A reação vem após o presidente ucraniano Volodymyr Zelenskyu advertir companhias aéreas e seguradoras sobre o aumento dos riscos em função do intensificado uso de drones contra alvos russos.
Em comunicado recente, Rosaviatsia classificou os documentos ucranianos como nulos e sem efeito jurídico, afirmando que violam a Convenção sobre Aviação Civil Internacional.
O Ministério dos Transportes da Rússia ressaltou que medidas de segurança foram reforçadas, com companhias estrangeiras informadas e colaborando com as autoridades russas para garantir operações seguras.

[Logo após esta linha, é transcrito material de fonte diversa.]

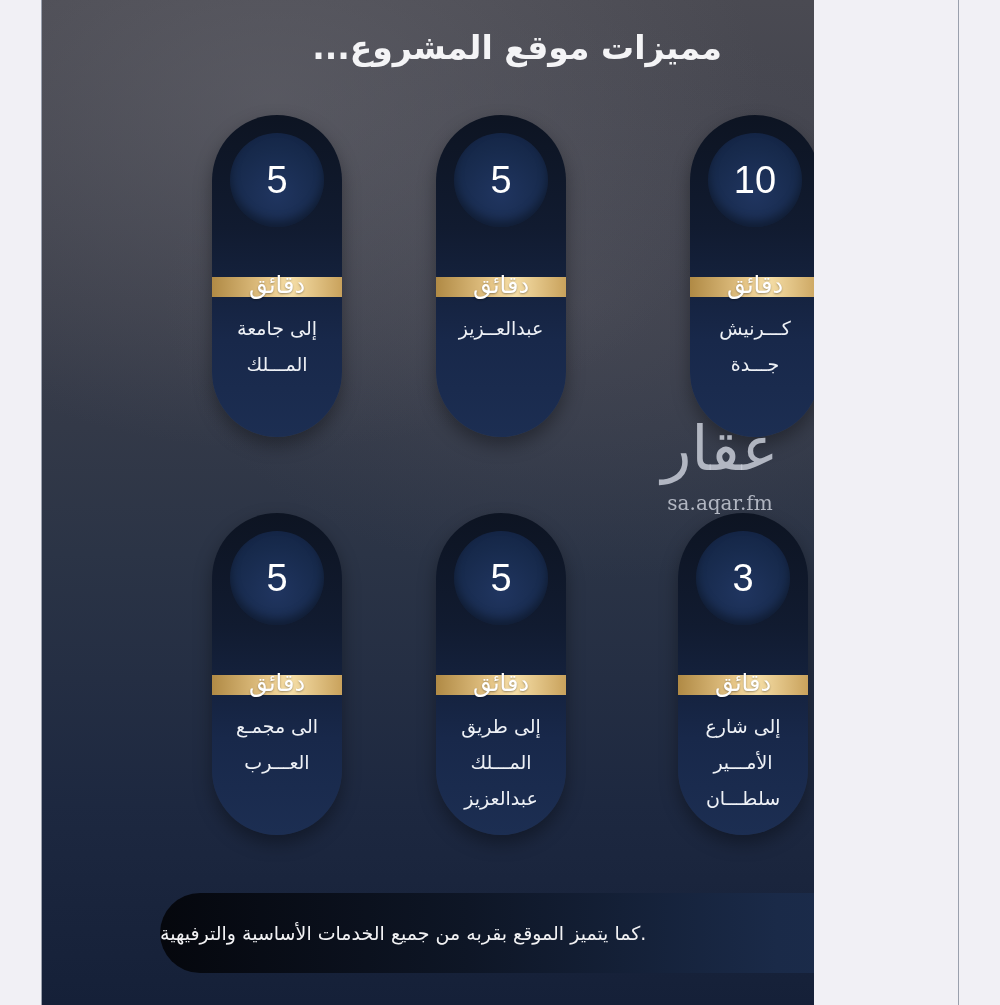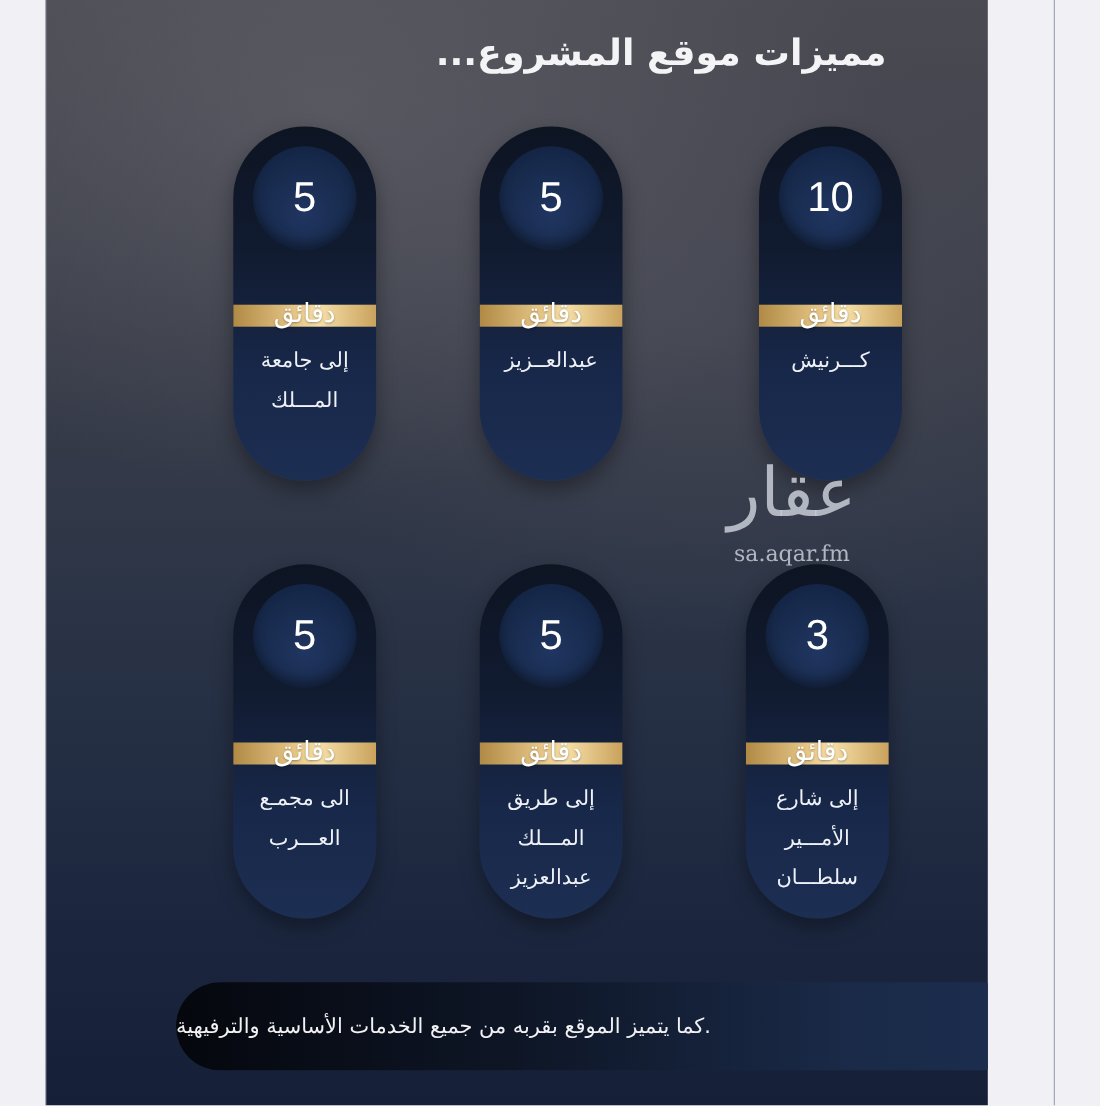--- a/index.html
+++ b/index.html
@@ -7,7 +7,7 @@
   body { position: relative; font-family: "DejaVu Sans", sans-serif; }
 
   .poster {
-    position: absolute; left: 42px; top: 0; width: 856px; height: 1005px;
+    position: absolute; left: 42px; top: 0; width: 772px; height: 1005px;
     background:
       radial-gradient(ellipse 700px 500px at 30% 10%, rgba(110,110,118,0.45), rgba(0,0,0,0) 70%),
       radial-gradient(ellipse 600px 400px at 70% 30%, rgba(90,90,100,0.35), rgba(0,0,0,0) 70%),

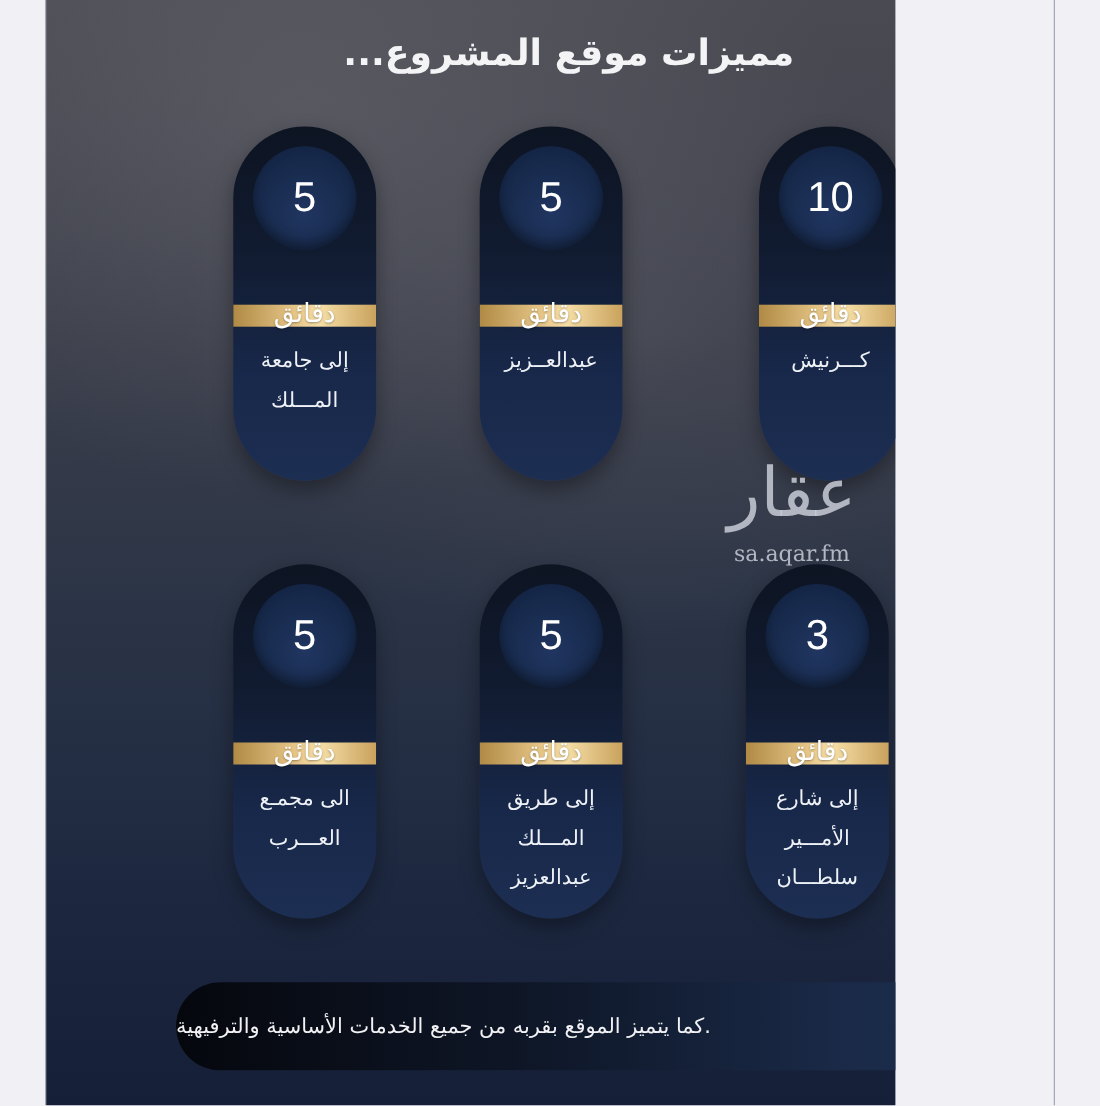--- a/index.html
+++ b/index.html
@@ -87,6 +87,7 @@
     <div class="band-label">دقائق</div>
     <div class="pill-desc">
       <div>كـــرنيش</div>
+      <div>جـــدة</div>
     </div>
   </div>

Embora reconheça a existência de ataques com drones e restrições temporárias em aeroportos como Vnukovo e Sheremetyevo, em Moscou, Moscou defende que tais medidas são protocolos de proteção e não indicam que o espaço aéreo russo está comprometido para voos comerciais.
Zelensky reforçou que a Ucrânia não tem intenção de atacar aeronaves civis, mas alertou que o crescente uso de drones, aliado às defesas russas, cria um ambiente perigoso para a aviação comercial.
O alerta foi comunicado à ICAO para conscientização global. Enquanto países europeus e americanos evitam o espaço aéreo russo desde 2022, companhias de países como China, Turquia e Emirados Árabes seguem operando normalmente sobre o território russo.
O impacto da guerra sobre a aviação russa também é evidente nos frequentes bloqueios temporários de aeroportos, atrasos e cancelamentos, refletindo a necessidade de proteger as rotas civis em meio às tensões militares.
Companhias aéreas estrangeiras enfrentam desafios para avaliar riscos e adaptar operações, como exemplificado pelo caso da Air Tanzania, que suspendeu e posteriormente retomou voos para Moscou após reavaliação.